### [WHAT THE TASK ASKS]
Print the whole listing exactly as it appears, but skip the pictures.

### [GIVEN RECORDS]
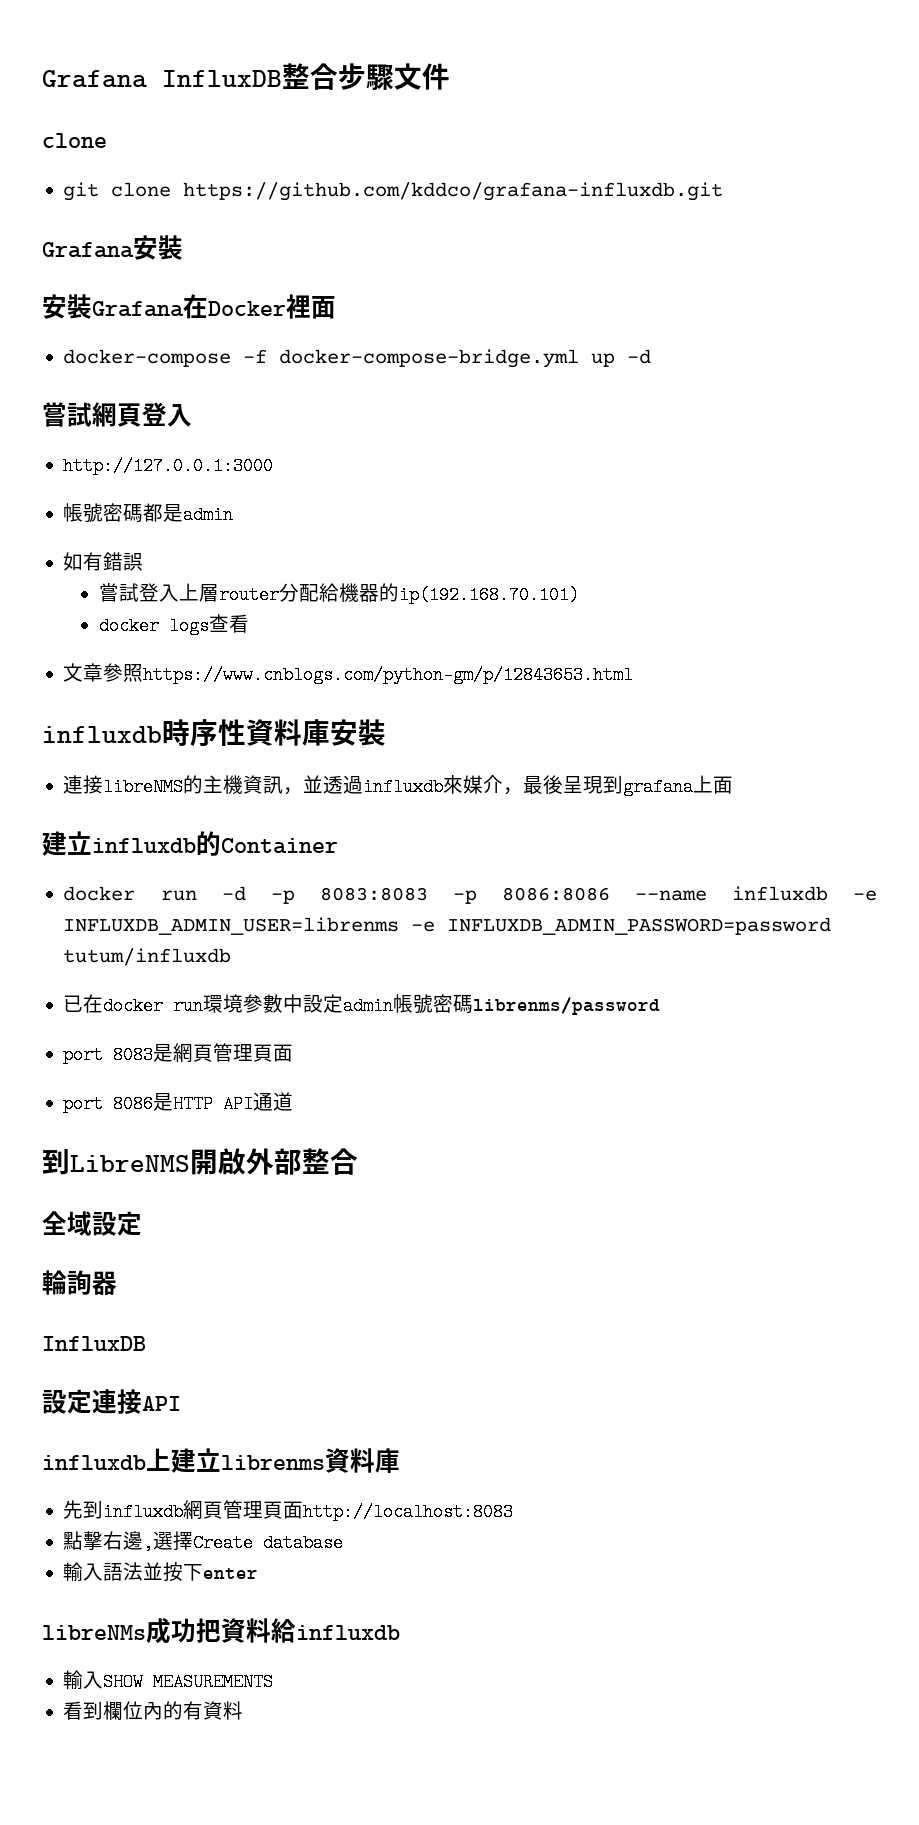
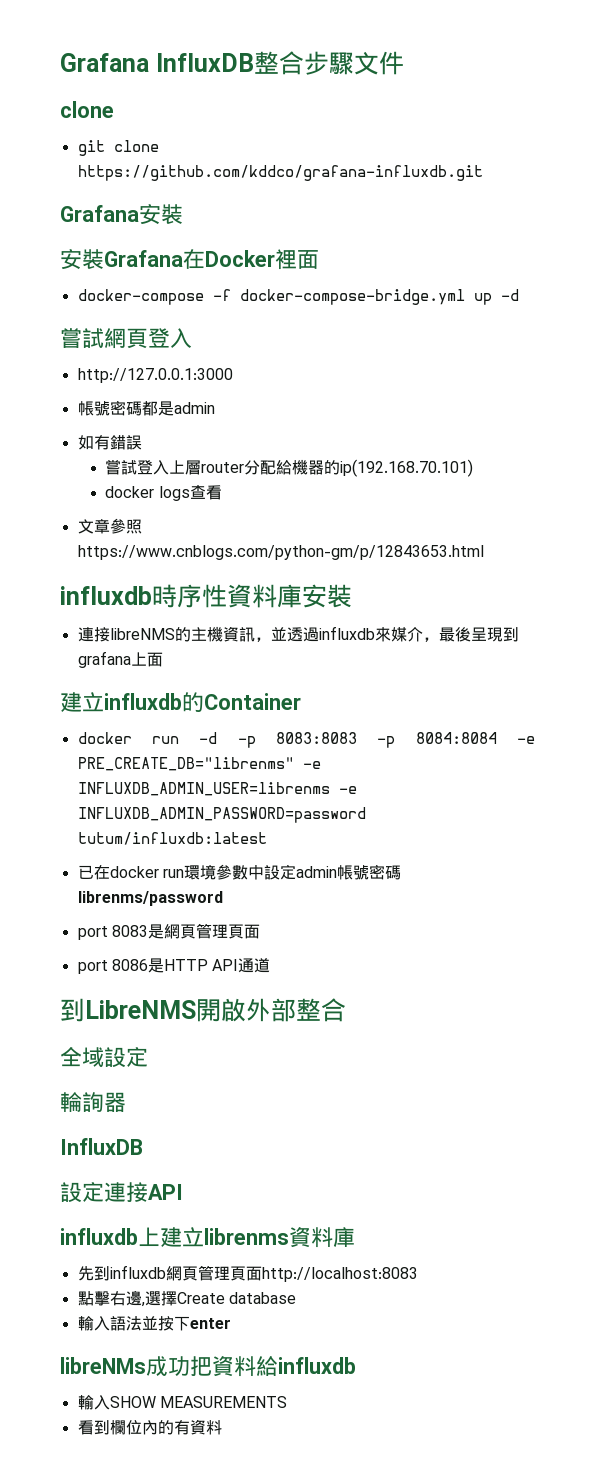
- docker run -d -p 8083:8083 -p 8086:8086 --name influxdb -e INFLUXDB_ADMIN_USER=librenms -e INFLUXDB_ADMIN_PASSWORD=password tutum/influxdb
+ docker run -d -p 8083:8083 -p 8084:8084 -e PRE_CREATE_DB="librenms" -e INFLUXDB_ADMIN_USER=librenms -e INFLUXDB_ADMIN_PASSWORD=password tutum/influxdb:latest

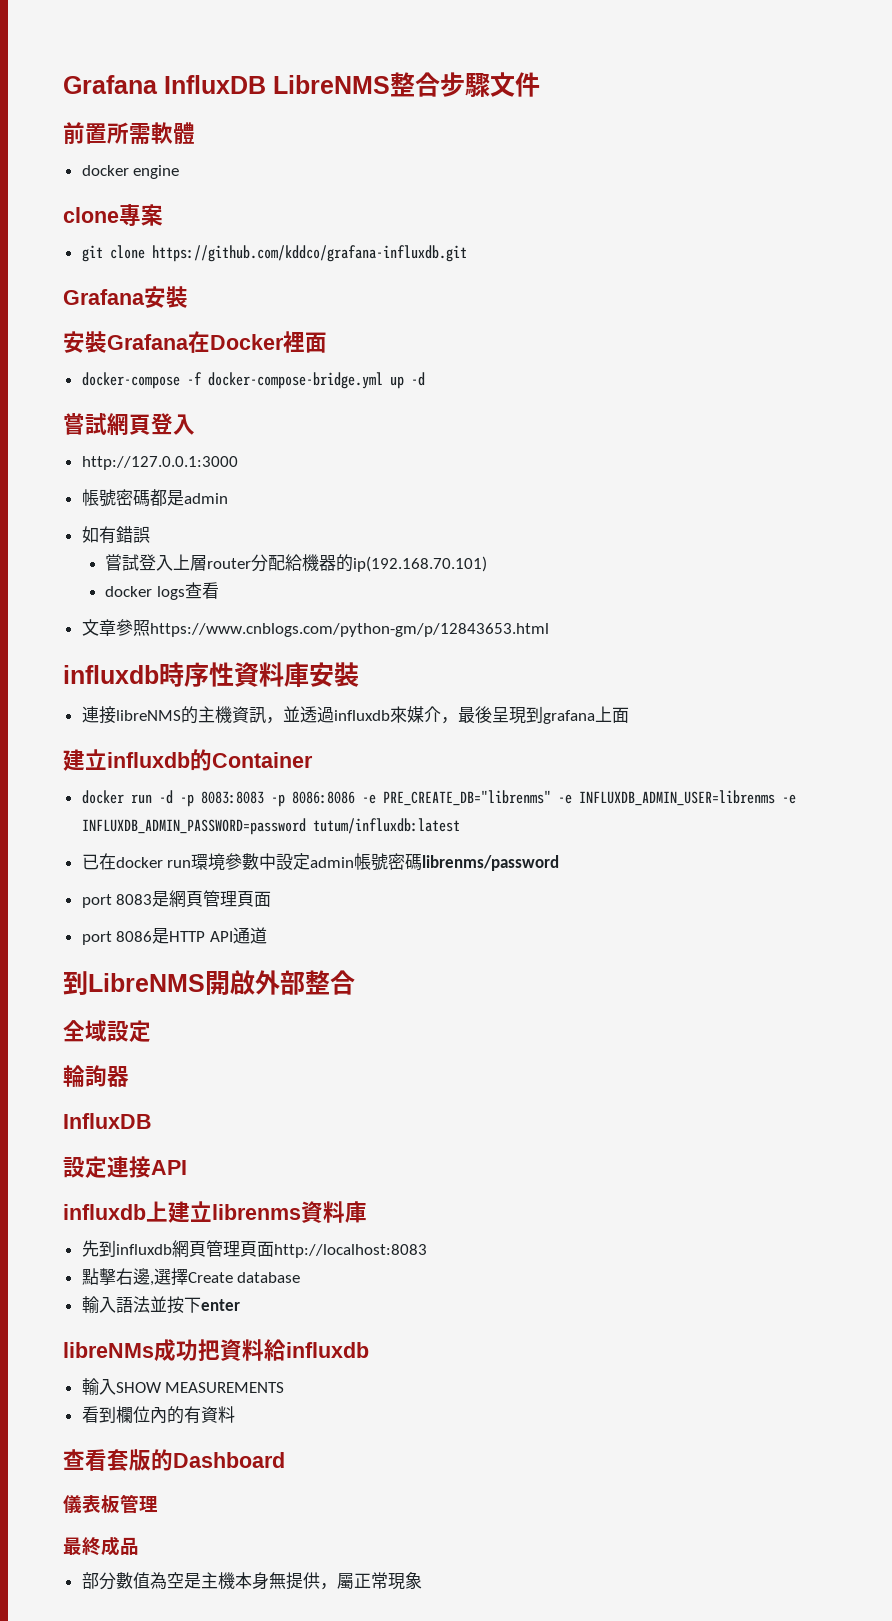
- Grafana InfluxDB整合步驟文件
- clone
+ Grafana InfluxDB LibreNMS整合步驟文件
+ 前置所需軟體
+ docker engine
+ clone專案
- docker run -d -p 8083:8083 -p 8084:8084 -e PRE_CREATE_DB="librenms" -e INFLUXDB_ADMIN_USER=librenms -e INFLUXDB_ADMIN_PASSWORD=password tutum/influxdb:latest
+ docker run -d -p 8083:8083 -p 8086:8086 -e PRE_CREATE_DB="librenms" -e INFLUXDB_ADMIN_USER=librenms -e INFLUXDB_ADMIN_PASSWORD=password tutum/influxdb:latest
+ 查看套版的Dashboard
+ 儀表板管理
+ 最終成品
+ 部分數值為空是主機本身無提供，屬正常現象

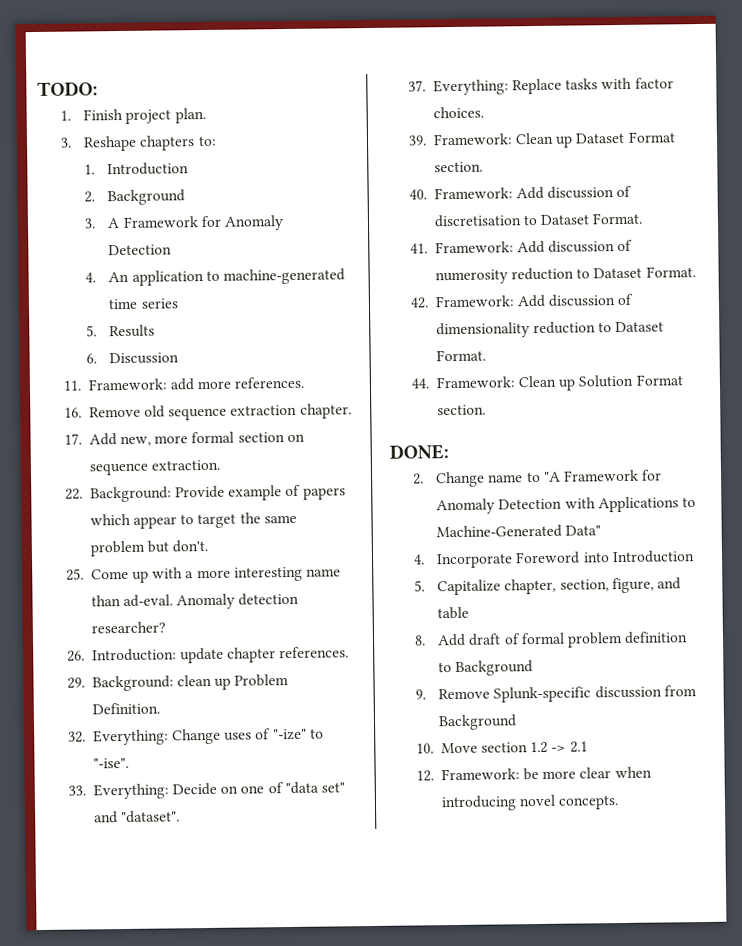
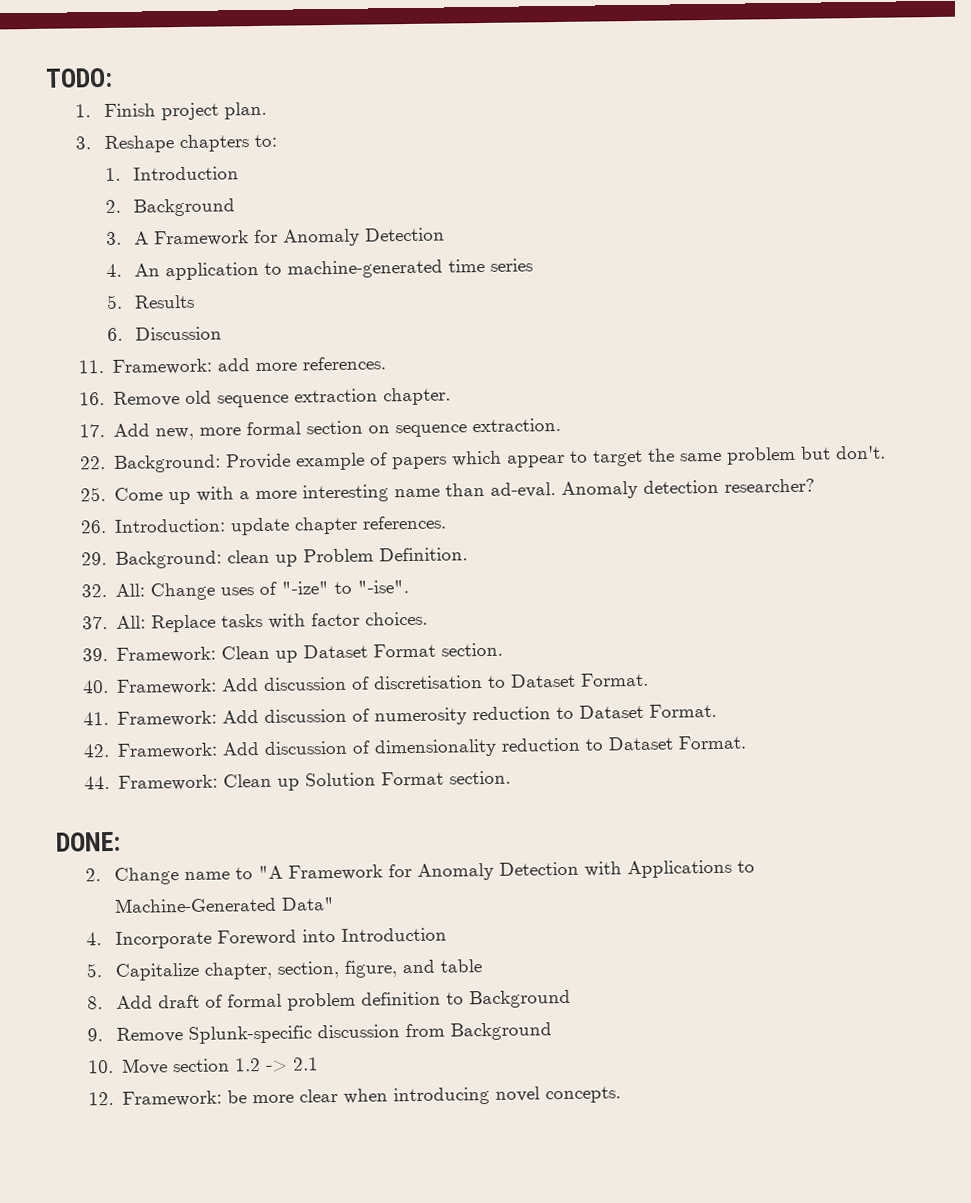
- 32. Everything: Change uses of "-ize" to "-ise".
+ 32. All: Change uses of "-ize" to "-ise".
- 33. Everything: Decide on one of "data set" and "dataset".
- 37. Everything: Replace tasks with factor choices.
+ 37. All: Replace tasks with factor choices.

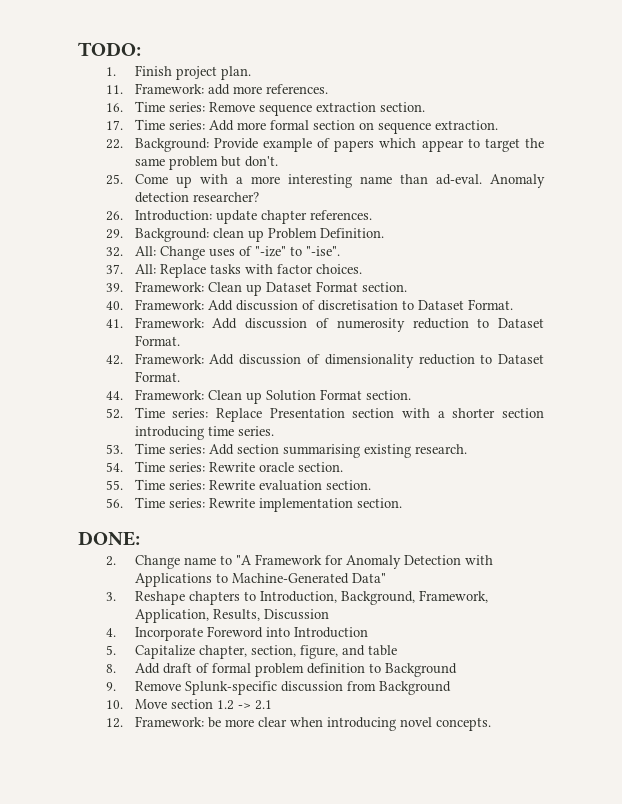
- 3. Reshape chapters to:
- 1. Introduction
- 2. Background
- 3. A Framework for Anomaly Detection
- 4. An application to machine-generated time series
- 5. Results
- 6. Discussion
- 16. Remove old sequence extraction chapter.
+ 16. Time series: Remove sequence extraction section.
- 17. Add new, more formal section on sequence extraction.
+ 17. Time series: Add more formal section on sequence extraction.
+ 52. Time series: Replace Presentation section with a shorter section introducing time series.
+ 53. Time series: Add section summarising existing research.
+ 54. Time series: Rewrite oracle section.
+ 55. Time series: Rewrite evaluation section.
+ 56. Time series: Rewrite implementation section.
+ 3. Reshape chapters to Introduction, Background, Framework, Application, Results, Discussion

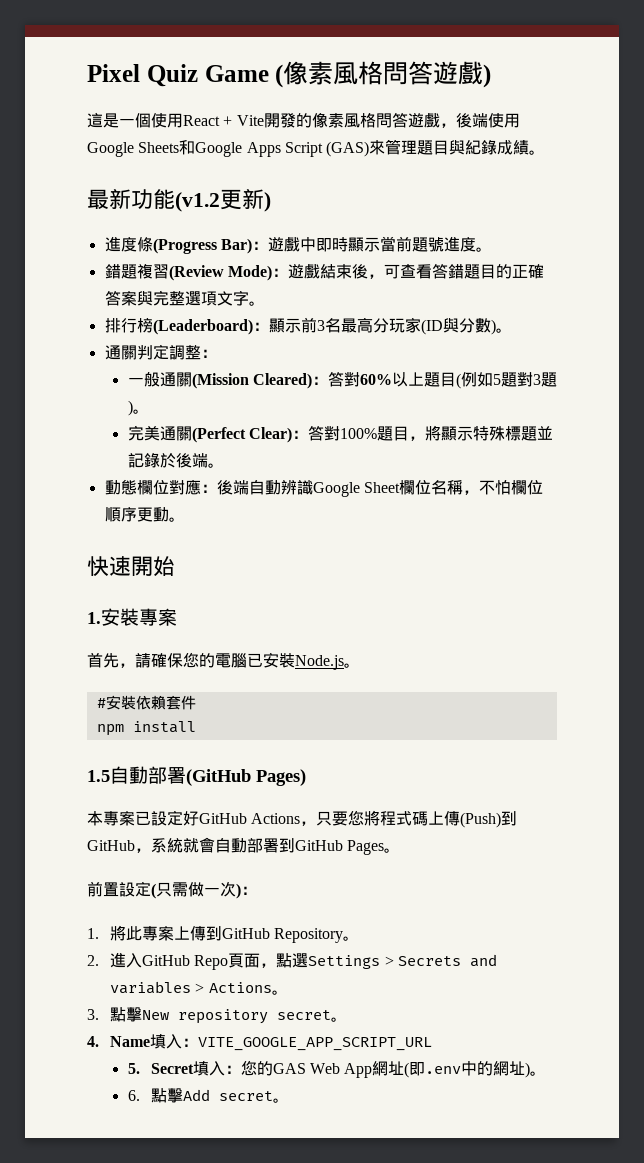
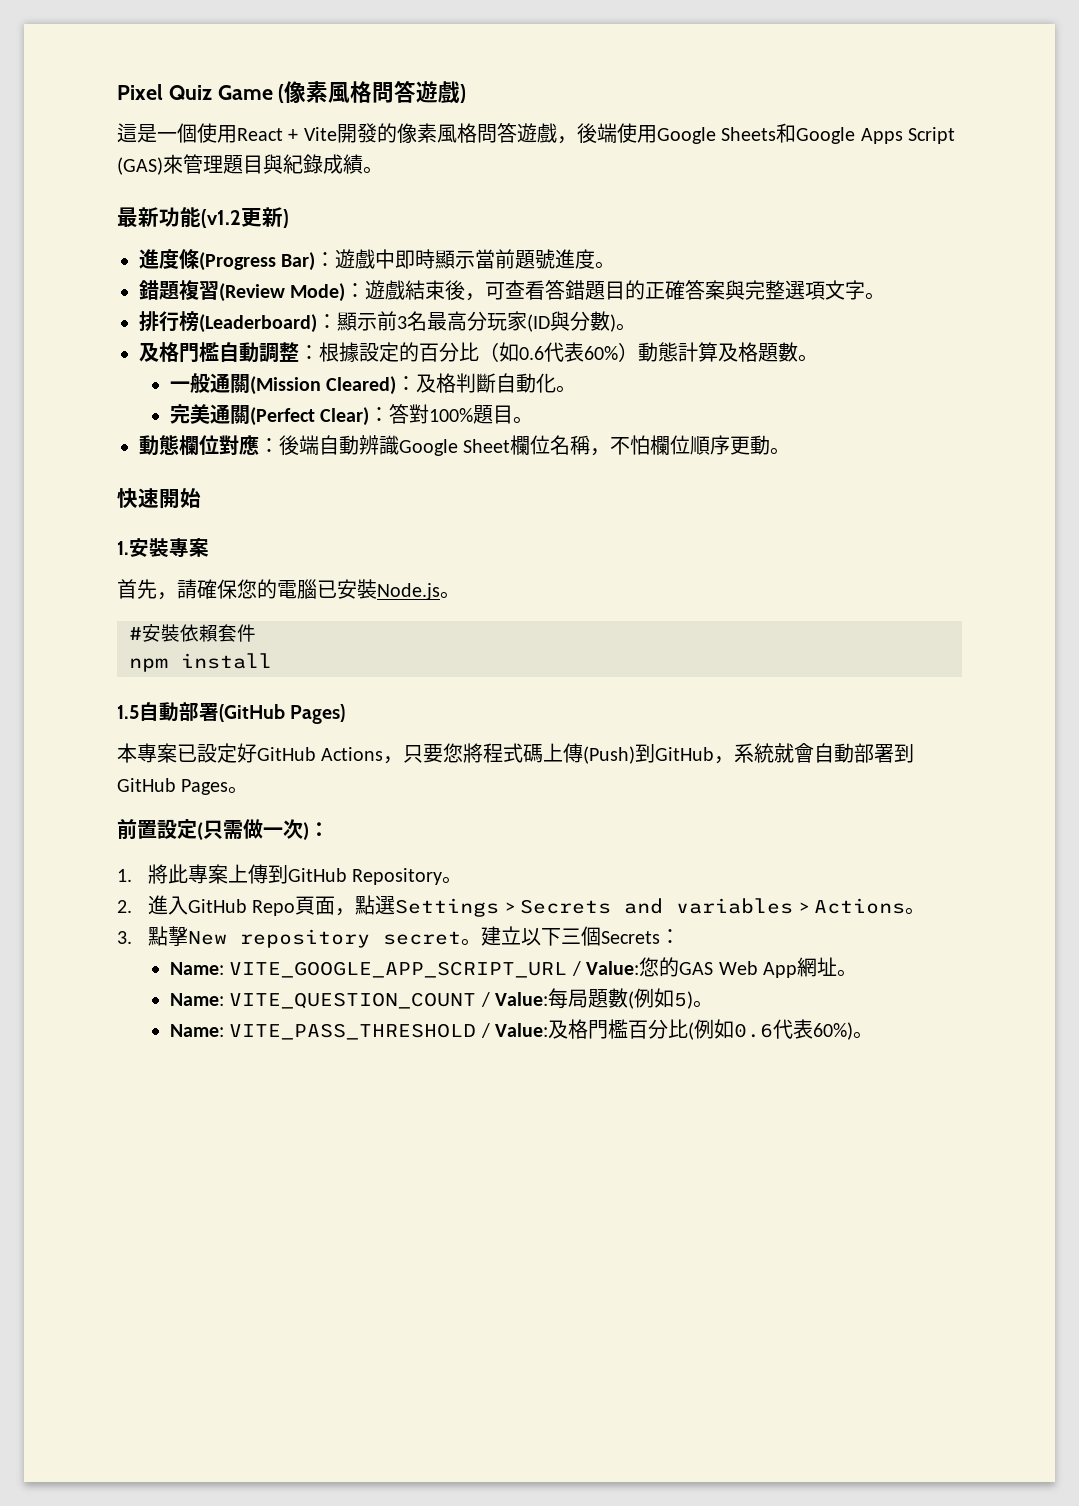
- 通關判定調整：
+ 及格門檻自動調整：根據設定的百分比（如0.6代表60%）動態計算及格題數。
- 一般通關(Mission Cleared)：答對60%以上題目(例如5題對3題)。
+ 一般通關(Mission Cleared)：及格判斷自動化。
- 完美通關(Perfect Clear)：答對100%題目，將顯示特殊標題並記錄於後端。
+ 完美通關(Perfect Clear)：答對100%題目。
- 3.點擊New repository secret。
- 4. Name填入：VITE_GOOGLE_APP_SCRIPT_URL
- 5. Secret填入：您的GAS Web App網址(即.env中的網址)。
- 6.點擊Add secret。
+ 3.點擊New repository secret。建立以下三個Secrets：
+ Name: VITE_GOOGLE_APP_SCRIPT_URL / Value:您的GAS Web App網址。
+ Name: VITE_QUESTION_COUNT / Value:每局題數(例如5)。
+ Name: VITE_PASS_THRESHOLD / Value:及格門檻百分比(例如0.6代表60%)。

### [SOLUTION FOR THIS EXERCISE]
- docker run -d -p 8083:8083 -p 8086:8086 --name influxdb -e INFLUXDB_ADMIN_USER=librenms -e INFLUXDB_ADMIN_PASSWORD=password tutum/influxdb
+ docker run -d -p 8083:8083 -p 8084:8084 -e PRE_CREATE_DB="librenms" -e INFLUXDB_ADMIN_USER=librenms -e INFLUXDB_ADMIN_PASSWORD=password tutum/influxdb:latest

- Grafana InfluxDB整合步驟文件
- clone
+ Grafana InfluxDB LibreNMS整合步驟文件
+ 前置所需軟體
+ docker engine
+ clone專案
- docker run -d -p 8083:8083 -p 8084:8084 -e PRE_CREATE_DB="librenms" -e INFLUXDB_ADMIN_USER=librenms -e INFLUXDB_ADMIN_PASSWORD=password tutum/influxdb:latest
+ docker run -d -p 8083:8083 -p 8086:8086 -e PRE_CREATE_DB="librenms" -e INFLUXDB_ADMIN_USER=librenms -e INFLUXDB_ADMIN_PASSWORD=password tutum/influxdb:latest
+ 查看套版的Dashboard
+ 儀表板管理
+ 最終成品
+ 部分數值為空是主機本身無提供，屬正常現象

- 32. Everything: Change uses of "-ize" to "-ise".
+ 32. All: Change uses of "-ize" to "-ise".
- 33. Everything: Decide on one of "data set" and "dataset".
- 37. Everything: Replace tasks with factor choices.
+ 37. All: Replace tasks with factor choices.

- 3. Reshape chapters to:
- 1. Introduction
- 2. Background
- 3. A Framework for Anomaly Detection
- 4. An application to machine-generated time series
- 5. Results
- 6. Discussion
- 16. Remove old sequence extraction chapter.
+ 16. Time series: Remove sequence extraction section.
- 17. Add new, more formal section on sequence extraction.
+ 17. Time series: Add more formal section on sequence extraction.
+ 52. Time series: Replace Presentation section with a shorter section introducing time series.
+ 53. Time series: Add section summarising existing research.
+ 54. Time series: Rewrite oracle section.
+ 55. Time series: Rewrite evaluation section.
+ 56. Time series: Rewrite implementation section.
+ 3. Reshape chapters to Introduction, Background, Framework, Application, Results, Discussion

- 通關判定調整：
+ 及格門檻自動調整：根據設定的百分比（如0.6代表60%）動態計算及格題數。
- 一般通關(Mission Cleared)：答對60%以上題目(例如5題對3題)。
+ 一般通關(Mission Cleared)：及格判斷自動化。
- 完美通關(Perfect Clear)：答對100%題目，將顯示特殊標題並記錄於後端。
+ 完美通關(Perfect Clear)：答對100%題目。
- 3.點擊New repository secret。
- 4. Name填入：VITE_GOOGLE_APP_SCRIPT_URL
- 5. Secret填入：您的GAS Web App網址(即.env中的網址)。
- 6.點擊Add secret。
+ 3.點擊New repository secret。建立以下三個Secrets：
+ Name: VITE_GOOGLE_APP_SCRIPT_URL / Value:您的GAS Web App網址。
+ Name: VITE_QUESTION_COUNT / Value:每局題數(例如5)。
+ Name: VITE_PASS_THRESHOLD / Value:及格門檻百分比(例如0.6代表60%)。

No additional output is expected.